### Work request:
Look through the material that follows and show every line with the string "band".

### Input data:
--- START ---

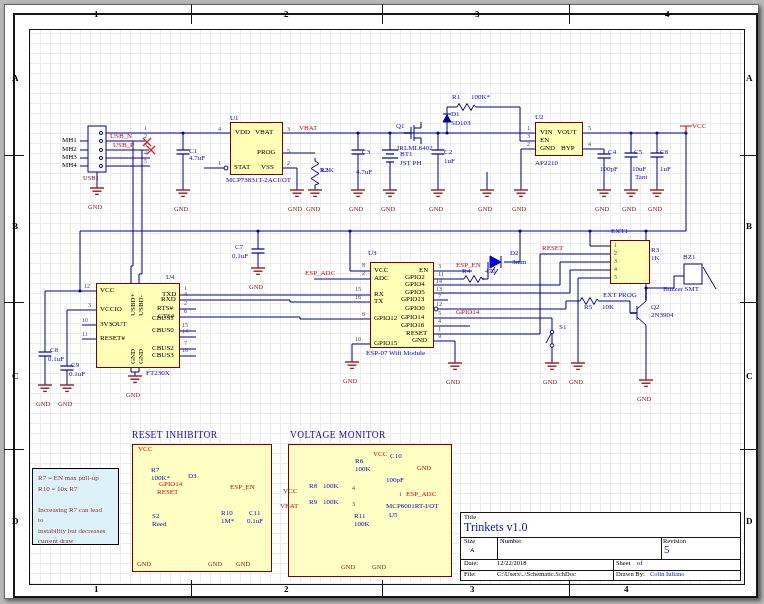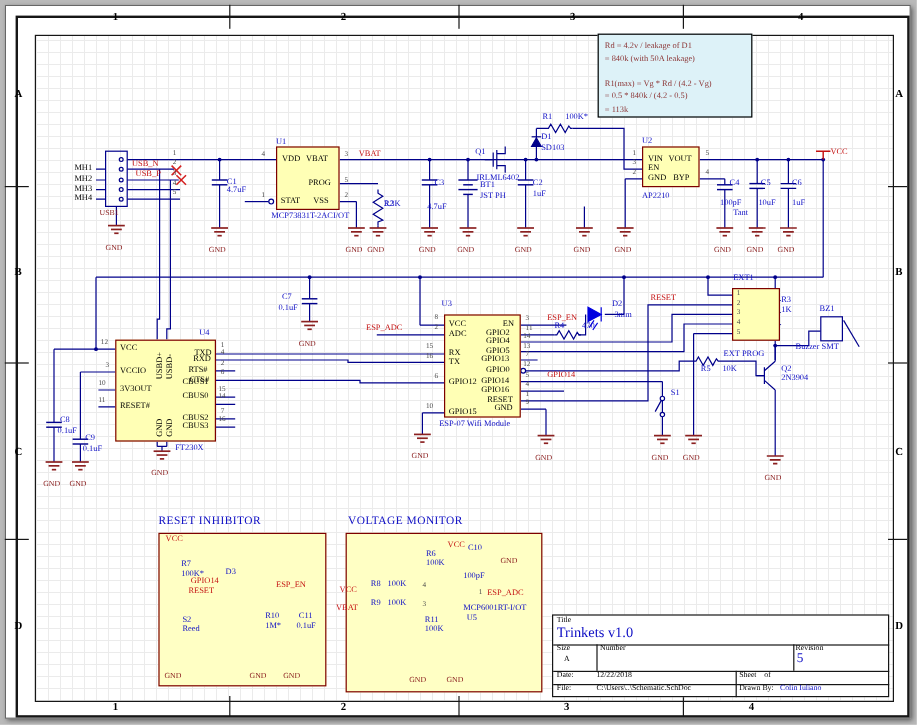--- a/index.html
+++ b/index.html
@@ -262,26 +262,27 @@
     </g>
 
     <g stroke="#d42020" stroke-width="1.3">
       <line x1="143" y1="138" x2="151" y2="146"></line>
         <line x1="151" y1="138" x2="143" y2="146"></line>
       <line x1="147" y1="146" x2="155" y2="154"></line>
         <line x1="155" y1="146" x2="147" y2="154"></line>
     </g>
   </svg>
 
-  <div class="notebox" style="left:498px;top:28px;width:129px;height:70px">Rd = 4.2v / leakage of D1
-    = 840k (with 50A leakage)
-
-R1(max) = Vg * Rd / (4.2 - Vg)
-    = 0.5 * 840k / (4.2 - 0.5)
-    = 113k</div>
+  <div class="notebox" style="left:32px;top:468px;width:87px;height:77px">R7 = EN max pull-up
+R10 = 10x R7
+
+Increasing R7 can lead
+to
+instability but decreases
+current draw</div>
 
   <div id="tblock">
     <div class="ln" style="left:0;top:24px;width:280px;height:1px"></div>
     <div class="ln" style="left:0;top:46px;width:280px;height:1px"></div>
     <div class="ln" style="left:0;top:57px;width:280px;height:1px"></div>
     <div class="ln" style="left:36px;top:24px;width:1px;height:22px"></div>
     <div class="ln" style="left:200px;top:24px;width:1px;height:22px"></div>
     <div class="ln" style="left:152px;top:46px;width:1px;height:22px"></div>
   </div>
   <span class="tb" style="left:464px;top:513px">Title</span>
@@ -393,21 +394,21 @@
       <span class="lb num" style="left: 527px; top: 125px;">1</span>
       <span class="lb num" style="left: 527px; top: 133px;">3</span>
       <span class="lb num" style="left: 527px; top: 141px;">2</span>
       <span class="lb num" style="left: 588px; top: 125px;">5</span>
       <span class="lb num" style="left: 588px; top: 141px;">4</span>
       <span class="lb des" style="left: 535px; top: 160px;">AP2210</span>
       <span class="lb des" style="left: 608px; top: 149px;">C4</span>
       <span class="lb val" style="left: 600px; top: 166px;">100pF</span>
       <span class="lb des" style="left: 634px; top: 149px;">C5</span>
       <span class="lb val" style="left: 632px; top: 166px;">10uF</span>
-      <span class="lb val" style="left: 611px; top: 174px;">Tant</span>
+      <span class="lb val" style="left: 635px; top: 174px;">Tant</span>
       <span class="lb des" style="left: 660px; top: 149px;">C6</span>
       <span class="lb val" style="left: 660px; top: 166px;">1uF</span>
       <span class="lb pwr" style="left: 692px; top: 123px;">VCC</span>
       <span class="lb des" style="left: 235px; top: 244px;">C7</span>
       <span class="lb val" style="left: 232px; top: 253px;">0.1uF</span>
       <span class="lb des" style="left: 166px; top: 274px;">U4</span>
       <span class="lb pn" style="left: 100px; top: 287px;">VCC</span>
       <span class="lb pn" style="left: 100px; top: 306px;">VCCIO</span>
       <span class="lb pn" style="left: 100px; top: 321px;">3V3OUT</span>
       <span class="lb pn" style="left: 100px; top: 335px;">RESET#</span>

--- END ---
--- START ---

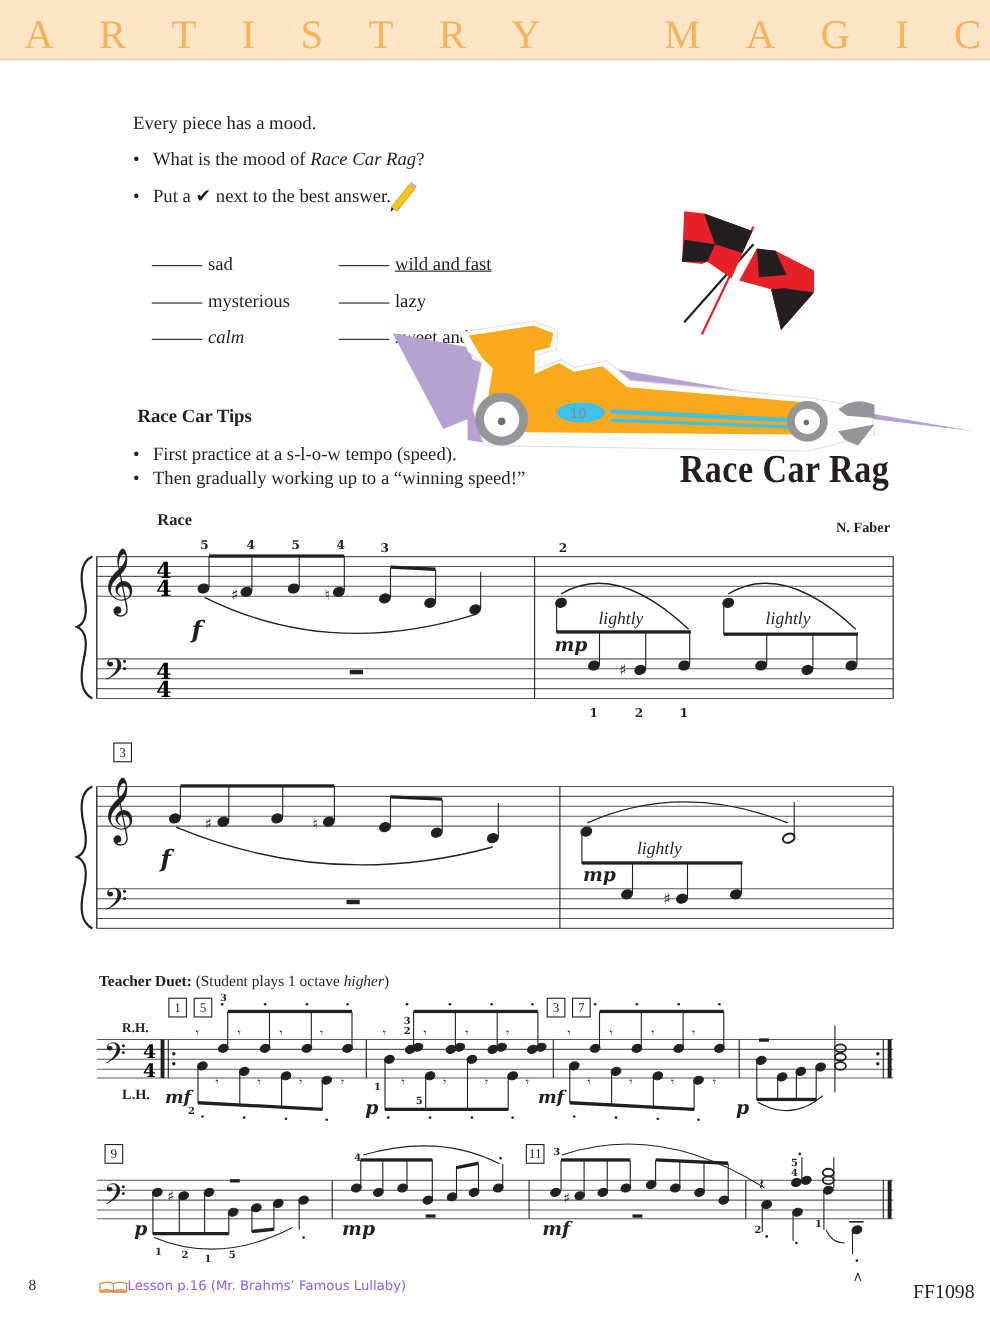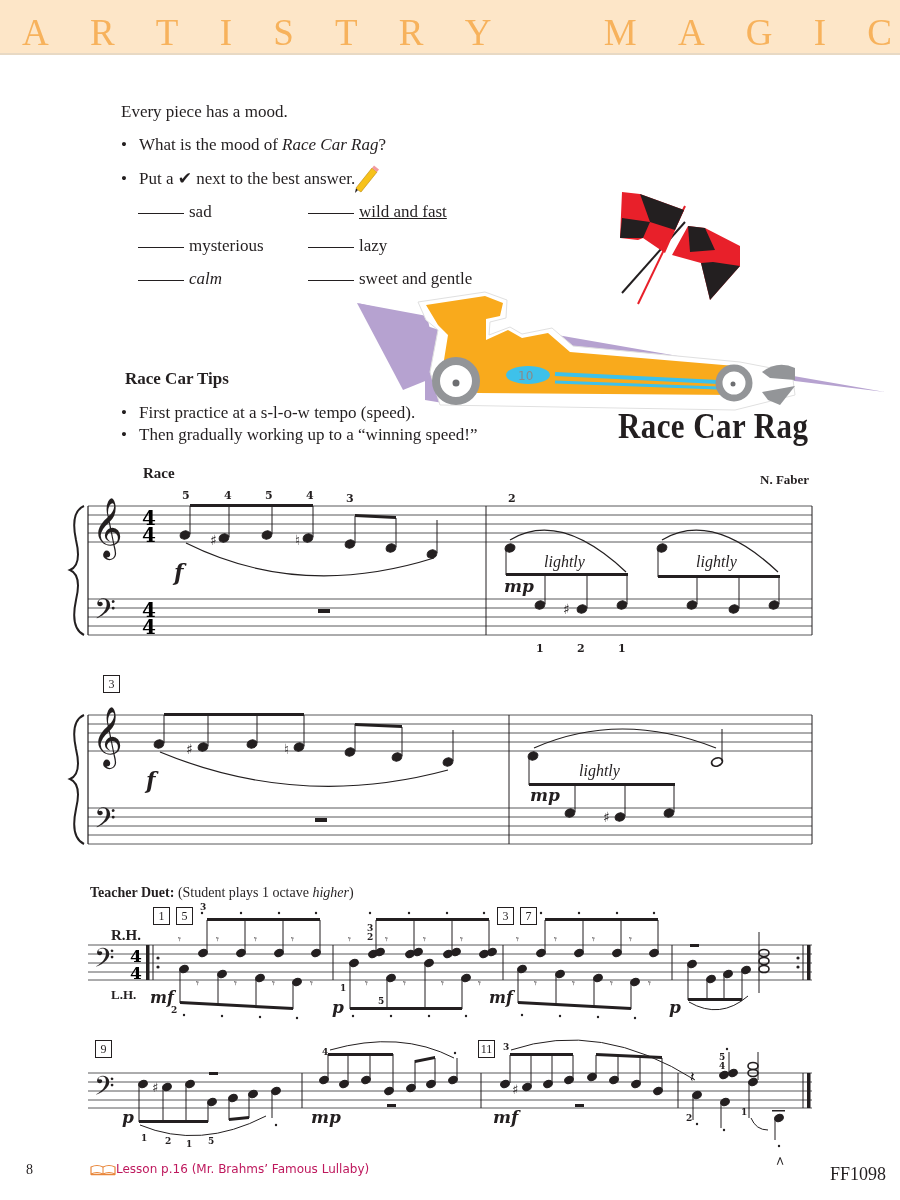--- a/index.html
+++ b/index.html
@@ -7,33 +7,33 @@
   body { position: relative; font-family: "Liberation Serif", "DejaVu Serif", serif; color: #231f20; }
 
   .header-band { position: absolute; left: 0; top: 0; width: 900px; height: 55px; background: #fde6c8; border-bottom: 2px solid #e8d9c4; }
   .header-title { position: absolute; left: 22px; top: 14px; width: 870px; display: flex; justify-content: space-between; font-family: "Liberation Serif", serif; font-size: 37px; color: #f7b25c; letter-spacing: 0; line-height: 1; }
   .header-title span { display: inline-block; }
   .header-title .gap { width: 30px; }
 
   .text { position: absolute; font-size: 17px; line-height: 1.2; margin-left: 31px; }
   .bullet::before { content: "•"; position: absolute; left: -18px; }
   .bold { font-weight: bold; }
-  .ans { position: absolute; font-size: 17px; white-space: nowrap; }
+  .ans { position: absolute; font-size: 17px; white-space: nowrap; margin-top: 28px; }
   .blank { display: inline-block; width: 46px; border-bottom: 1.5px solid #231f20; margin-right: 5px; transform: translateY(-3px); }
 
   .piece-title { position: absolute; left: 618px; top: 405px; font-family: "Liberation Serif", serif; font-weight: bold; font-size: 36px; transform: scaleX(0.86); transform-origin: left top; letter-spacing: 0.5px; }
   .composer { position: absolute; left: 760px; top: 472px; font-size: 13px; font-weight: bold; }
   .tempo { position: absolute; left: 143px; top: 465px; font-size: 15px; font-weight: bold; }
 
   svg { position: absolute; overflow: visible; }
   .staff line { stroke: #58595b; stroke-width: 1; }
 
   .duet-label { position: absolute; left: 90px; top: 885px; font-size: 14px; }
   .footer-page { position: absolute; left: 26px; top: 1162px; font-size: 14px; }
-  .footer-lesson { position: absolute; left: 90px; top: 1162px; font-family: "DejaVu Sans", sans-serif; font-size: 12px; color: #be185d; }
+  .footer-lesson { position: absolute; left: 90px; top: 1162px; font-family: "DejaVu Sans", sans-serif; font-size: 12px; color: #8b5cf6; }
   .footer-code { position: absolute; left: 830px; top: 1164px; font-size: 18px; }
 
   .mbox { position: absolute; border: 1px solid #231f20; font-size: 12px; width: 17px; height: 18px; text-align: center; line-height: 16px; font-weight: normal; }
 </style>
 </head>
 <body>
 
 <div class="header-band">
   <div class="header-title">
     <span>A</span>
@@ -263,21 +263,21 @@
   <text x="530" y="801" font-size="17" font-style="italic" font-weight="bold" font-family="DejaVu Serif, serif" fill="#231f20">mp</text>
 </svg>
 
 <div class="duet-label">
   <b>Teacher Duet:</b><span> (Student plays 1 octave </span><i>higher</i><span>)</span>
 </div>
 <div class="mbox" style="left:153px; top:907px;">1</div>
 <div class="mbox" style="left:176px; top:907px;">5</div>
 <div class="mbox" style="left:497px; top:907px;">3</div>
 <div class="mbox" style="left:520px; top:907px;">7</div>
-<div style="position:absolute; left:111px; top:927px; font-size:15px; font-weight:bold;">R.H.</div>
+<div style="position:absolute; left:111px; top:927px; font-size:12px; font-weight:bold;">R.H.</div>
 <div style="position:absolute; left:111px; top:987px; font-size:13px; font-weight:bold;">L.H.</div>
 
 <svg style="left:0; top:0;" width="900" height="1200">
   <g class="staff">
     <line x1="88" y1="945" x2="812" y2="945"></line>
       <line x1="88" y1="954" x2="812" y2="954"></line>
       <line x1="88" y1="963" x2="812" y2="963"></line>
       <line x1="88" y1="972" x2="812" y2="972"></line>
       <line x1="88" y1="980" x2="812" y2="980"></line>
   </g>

--- END ---

### Exercise response:
   .header-band { position: absolute; left: 0; top: 0; width: 900px; height: 55px; background: #fde6c8; border-bottom: 2px solid #e8d9c4; }
 <div class="header-band">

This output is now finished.